In the final round, the two winners emerge wearing strap-ons. They stand with their feet apart, hands on their hips and the dildos swaying in front of them. The pixie grabs hers and strokes it — a gesture akin to flexing and kissing her bicep. She has vanquished her opponents, and now she and her partner will screw them both. There are off-duty porn actors waiting in the wings backstage sipping on cocktails, poking their heads in to watch their co-workers go at it. This is their version of Friday cocktails at the office. As the sex gets underway, a couple of them join in. It’s an orgy of thrusts, contortions, moans and buzzing. A Hitachi magic wand gives out at some point and an assistant promptly produces a new one.
In the wings, the sound guy yells, “Tell me when.” The “when” in this scenario is complicated; there is no clear money shot. Someone has an orgasm, I think — it’s hard to tell through the frenzy of moans — and a worker in the wings yells, “Now!” The sound guy doesn’t hear, though. “Now, now!” they yell again. Belatedly, the victory music plays, the performers leave the ring and the crowd slowly filters out onto the street.

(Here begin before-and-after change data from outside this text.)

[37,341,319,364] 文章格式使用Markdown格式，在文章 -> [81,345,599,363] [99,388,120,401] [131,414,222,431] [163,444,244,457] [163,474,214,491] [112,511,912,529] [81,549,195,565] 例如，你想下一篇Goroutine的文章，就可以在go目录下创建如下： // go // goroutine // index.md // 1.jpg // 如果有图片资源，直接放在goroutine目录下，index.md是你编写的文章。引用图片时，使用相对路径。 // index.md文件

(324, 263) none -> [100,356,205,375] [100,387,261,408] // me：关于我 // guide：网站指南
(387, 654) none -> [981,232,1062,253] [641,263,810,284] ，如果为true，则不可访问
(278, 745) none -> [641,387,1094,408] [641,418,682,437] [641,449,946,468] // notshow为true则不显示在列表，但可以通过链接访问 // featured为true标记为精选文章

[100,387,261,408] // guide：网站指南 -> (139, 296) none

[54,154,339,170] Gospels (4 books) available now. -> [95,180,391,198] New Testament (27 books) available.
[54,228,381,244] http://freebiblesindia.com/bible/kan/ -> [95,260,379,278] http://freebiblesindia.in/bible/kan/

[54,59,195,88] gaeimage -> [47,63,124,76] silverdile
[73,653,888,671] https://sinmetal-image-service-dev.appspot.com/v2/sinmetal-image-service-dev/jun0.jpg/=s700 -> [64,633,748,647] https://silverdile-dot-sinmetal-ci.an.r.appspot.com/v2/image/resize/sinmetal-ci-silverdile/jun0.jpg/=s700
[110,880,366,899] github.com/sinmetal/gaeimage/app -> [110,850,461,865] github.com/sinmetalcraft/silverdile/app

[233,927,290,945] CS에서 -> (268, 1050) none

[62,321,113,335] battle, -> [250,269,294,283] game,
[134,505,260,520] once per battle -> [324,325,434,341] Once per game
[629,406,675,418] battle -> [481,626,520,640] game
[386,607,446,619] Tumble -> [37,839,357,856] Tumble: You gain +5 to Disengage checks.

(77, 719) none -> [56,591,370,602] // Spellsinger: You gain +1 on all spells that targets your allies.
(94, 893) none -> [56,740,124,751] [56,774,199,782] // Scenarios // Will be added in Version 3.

Later, the Kink.com folks gather at a local watering hole and nosh on greasy bar food. One competitor has slipped on her oversize black-rimmed hipster glasses, the kind that seem designed to make women less attractive. Most are makeup-less and wearing sweat suits. They sit in a corner, quietly chatting in clusters, blending in with everyone else — bikers, boozers, writers, artists. I’m introduced to the group and awkwardly offer, “Great show tonight.” They nod politely. I’m a civilian; I don’t really get it. But I can talk about everyday life stuff — so I chat with one actress about her new boyfriend. She shows me photos of when they met. They are cute, giddy, flushed with love. “He doesn’t yell at me,” she says. “He isn’t violent.” Later she adds, “And he wanted to wait to have sex with me.”